What is needed ▸ Below are some records; output exactly the lines from the line with "(473, 705) none -> (533, 327) //" to the line with "(262, 127) none -> (253, 116) //", both ends kept, and nothing more.

Source data ▸
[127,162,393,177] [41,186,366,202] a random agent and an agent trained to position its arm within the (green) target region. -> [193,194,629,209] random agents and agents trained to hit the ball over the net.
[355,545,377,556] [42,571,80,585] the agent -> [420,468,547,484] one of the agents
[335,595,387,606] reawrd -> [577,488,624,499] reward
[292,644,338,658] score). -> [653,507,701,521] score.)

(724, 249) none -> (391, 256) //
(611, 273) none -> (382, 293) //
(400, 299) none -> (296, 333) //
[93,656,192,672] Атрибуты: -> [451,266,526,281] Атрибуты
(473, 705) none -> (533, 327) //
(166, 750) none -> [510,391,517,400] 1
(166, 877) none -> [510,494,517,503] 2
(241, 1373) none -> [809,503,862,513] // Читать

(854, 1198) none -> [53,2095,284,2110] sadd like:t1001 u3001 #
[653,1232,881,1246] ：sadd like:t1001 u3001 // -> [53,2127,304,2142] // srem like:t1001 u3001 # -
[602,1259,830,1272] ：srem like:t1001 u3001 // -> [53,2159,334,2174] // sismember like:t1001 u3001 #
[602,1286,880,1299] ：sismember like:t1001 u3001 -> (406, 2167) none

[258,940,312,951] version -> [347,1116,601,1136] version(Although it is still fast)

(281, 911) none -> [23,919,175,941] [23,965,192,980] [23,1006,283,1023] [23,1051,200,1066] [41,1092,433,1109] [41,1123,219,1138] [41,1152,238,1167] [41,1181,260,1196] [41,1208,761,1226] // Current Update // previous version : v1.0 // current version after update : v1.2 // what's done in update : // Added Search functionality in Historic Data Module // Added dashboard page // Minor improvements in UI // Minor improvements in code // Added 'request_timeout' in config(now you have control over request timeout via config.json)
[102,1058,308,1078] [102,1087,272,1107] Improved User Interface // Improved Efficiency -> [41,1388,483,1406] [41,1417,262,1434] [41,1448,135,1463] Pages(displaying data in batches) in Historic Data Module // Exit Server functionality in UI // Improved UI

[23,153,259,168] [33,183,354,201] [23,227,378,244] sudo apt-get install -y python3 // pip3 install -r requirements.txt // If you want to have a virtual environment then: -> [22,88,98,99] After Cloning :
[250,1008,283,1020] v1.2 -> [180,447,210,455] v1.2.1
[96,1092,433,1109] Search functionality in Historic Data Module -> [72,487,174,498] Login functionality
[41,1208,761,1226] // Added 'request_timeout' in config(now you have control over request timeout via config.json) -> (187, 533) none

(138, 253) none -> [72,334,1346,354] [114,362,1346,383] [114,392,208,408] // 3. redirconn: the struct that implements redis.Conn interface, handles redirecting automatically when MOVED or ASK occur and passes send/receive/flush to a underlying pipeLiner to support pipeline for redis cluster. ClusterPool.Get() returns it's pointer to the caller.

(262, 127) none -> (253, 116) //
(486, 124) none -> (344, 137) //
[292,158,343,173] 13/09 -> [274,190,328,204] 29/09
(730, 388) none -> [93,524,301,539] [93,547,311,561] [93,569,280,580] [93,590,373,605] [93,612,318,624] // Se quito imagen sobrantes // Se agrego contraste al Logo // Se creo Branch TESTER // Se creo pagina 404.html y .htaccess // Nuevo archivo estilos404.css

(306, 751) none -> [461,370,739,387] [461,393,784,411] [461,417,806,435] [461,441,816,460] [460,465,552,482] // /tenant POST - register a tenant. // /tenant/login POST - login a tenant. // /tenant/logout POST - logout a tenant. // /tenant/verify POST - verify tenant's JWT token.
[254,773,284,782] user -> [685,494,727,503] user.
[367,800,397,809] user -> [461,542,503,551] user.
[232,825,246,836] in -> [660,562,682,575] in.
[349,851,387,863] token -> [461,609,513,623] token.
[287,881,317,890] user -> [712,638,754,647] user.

Exercise response ▸
(473, 705) none -> (533, 327) //
(166, 750) none -> [510,391,517,400] 1
(166, 877) none -> [510,494,517,503] 2
(241, 1373) none -> [809,503,862,513] // Читать

(854, 1198) none -> [53,2095,284,2110] sadd like:t1001 u3001 #
[653,1232,881,1246] ：sadd like:t1001 u3001 // -> [53,2127,304,2142] // srem like:t1001 u3001 # -
[602,1259,830,1272] ：srem like:t1001 u3001 // -> [53,2159,334,2174] // sismember like:t1001 u3001 #
[602,1286,880,1299] ：sismember like:t1001 u3001 -> (406, 2167) none

[258,940,312,951] version -> [347,1116,601,1136] version(Although it is still fast)

(281, 911) none -> [23,919,175,941] [23,965,192,980] [23,1006,283,1023] [23,1051,200,1066] [41,1092,433,1109] [41,1123,219,1138] [41,1152,238,1167] [41,1181,260,1196] [41,1208,761,1226] // Current Update // previous version : v1.0 // current version after update : v1.2 // what's done in update : // Added Search functionality in Historic Data Module // Added dashboard page // Minor improvements in UI // Minor improvements in code // Added 'request_timeout' in config(now you have control over request timeout via config.json)
[102,1058,308,1078] [102,1087,272,1107] Improved User Interface // Improved Efficiency -> [41,1388,483,1406] [41,1417,262,1434] [41,1448,135,1463] Pages(displaying data in batches) in Historic Data Module // Exit Server functionality in UI // Improved UI

[23,153,259,168] [33,183,354,201] [23,227,378,244] sudo apt-get install -y python3 // pip3 install -r requirements.txt // If you want to have a virtual environment then: -> [22,88,98,99] After Cloning :
[250,1008,283,1020] v1.2 -> [180,447,210,455] v1.2.1
[96,1092,433,1109] Search functionality in Historic Data Module -> [72,487,174,498] Login functionality
[41,1208,761,1226] // Added 'request_timeout' in config(now you have control over request timeout via config.json) -> (187, 533) none

(138, 253) none -> [72,334,1346,354] [114,362,1346,383] [114,392,208,408] // 3. redirconn: the struct that implements redis.Conn interface, handles redirecting automatically when MOVED or ASK occur and passes send/receive/flush to a underlying pipeLiner to support pipeline for redis cluster. ClusterPool.Get() returns it's pointer to the caller.

(262, 127) none -> (253, 116) //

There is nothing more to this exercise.